Purple kohlrabi feels smooth and dense to the touch, with a shiny bulb base and long green foliage it has attracted my attention as I wander through the produce aisles.
It looks slightly aquatic to me, the way the leaves grow out from the bulb. I’ve seen kohrabi on the shelves before but never given it much thought, mostly because I realize I would have no idea what to do with it. I select one and bring it home and after a little research am on the way to making a meal.

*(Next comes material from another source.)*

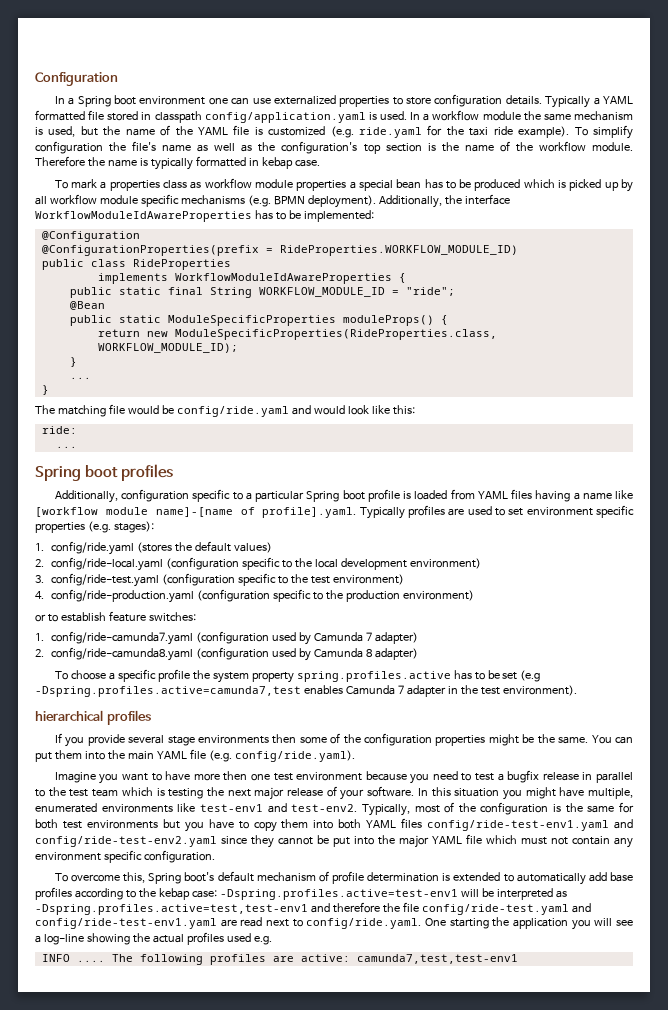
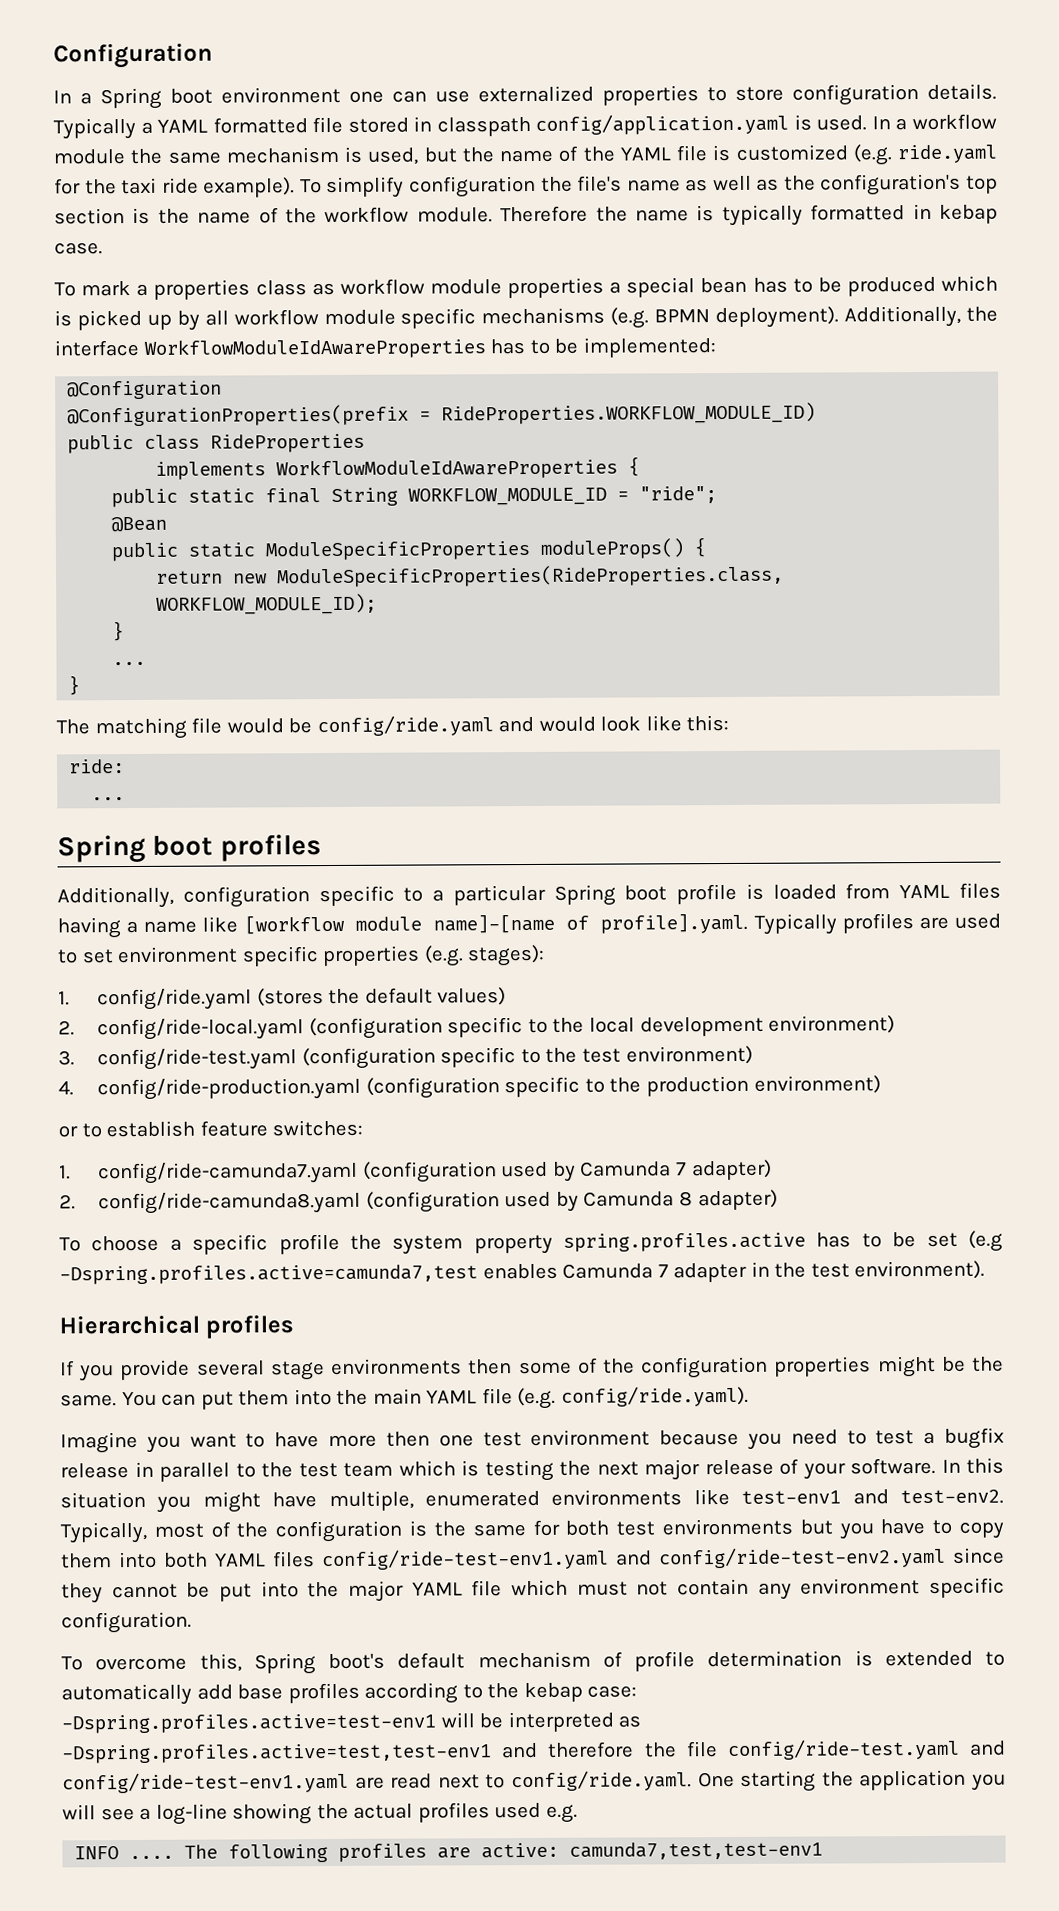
[35,710,103,721] hierarchical -> [59,1314,200,1335] Hierarchical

Kohrabi can be eaten raw or cooked. To me it has a mouthfeel similar to red cabbage or broccoli stem. The taste is refreshing, slightly sweet but also a little extra something similar to a radish. I like it. Kohlrabi is in the brassica family. It is also sometimes referred to as German Cabbage, and its name translates into “cabbage turnip”. I’m guessing because it looks like a turnip but tastes and texture resemble red cabbage. From a culinary perspective, you can eat kohlrabi raw or cooked. It can be made into slaw or added to salads. It also fares well in soups and stews or even as a roasted veggie like many of its root brassica cousins. All parts of this veggie can be eaten, with the leaves making a great addition to sauté’s or salads as well.
From a health perspective, being in the brassica family, kohlrabi is a wealth of good stuff. Because it is newer on the scene and a hybrid of sorts, it doesn’t quite have the nutrient density that its counterparts have but still has quite a bit to offer. It is rich in Vitamin C, B, and A. It’s also a good source of minerals like potassium, copper, manganese and iron.
It contains many of the same phytonutrients that other brassicas contain and as such imparts similar health benefits. Research suggests that the isothiocyanates like sulforaphane help in the prevention of various cancers. They also support metabolic function, increasing the body’s ability to process nutrients and eliminate toxins. This makes them highly beneficial for decreasing systemic inflammation and eliminating oxidative stress.
One caveat: as with all things, it is possible to get too much of a good thing. The glucosinolates in brassicas like kohlrabi can contribute to thyroid issues and goiter if consumed in large amounts.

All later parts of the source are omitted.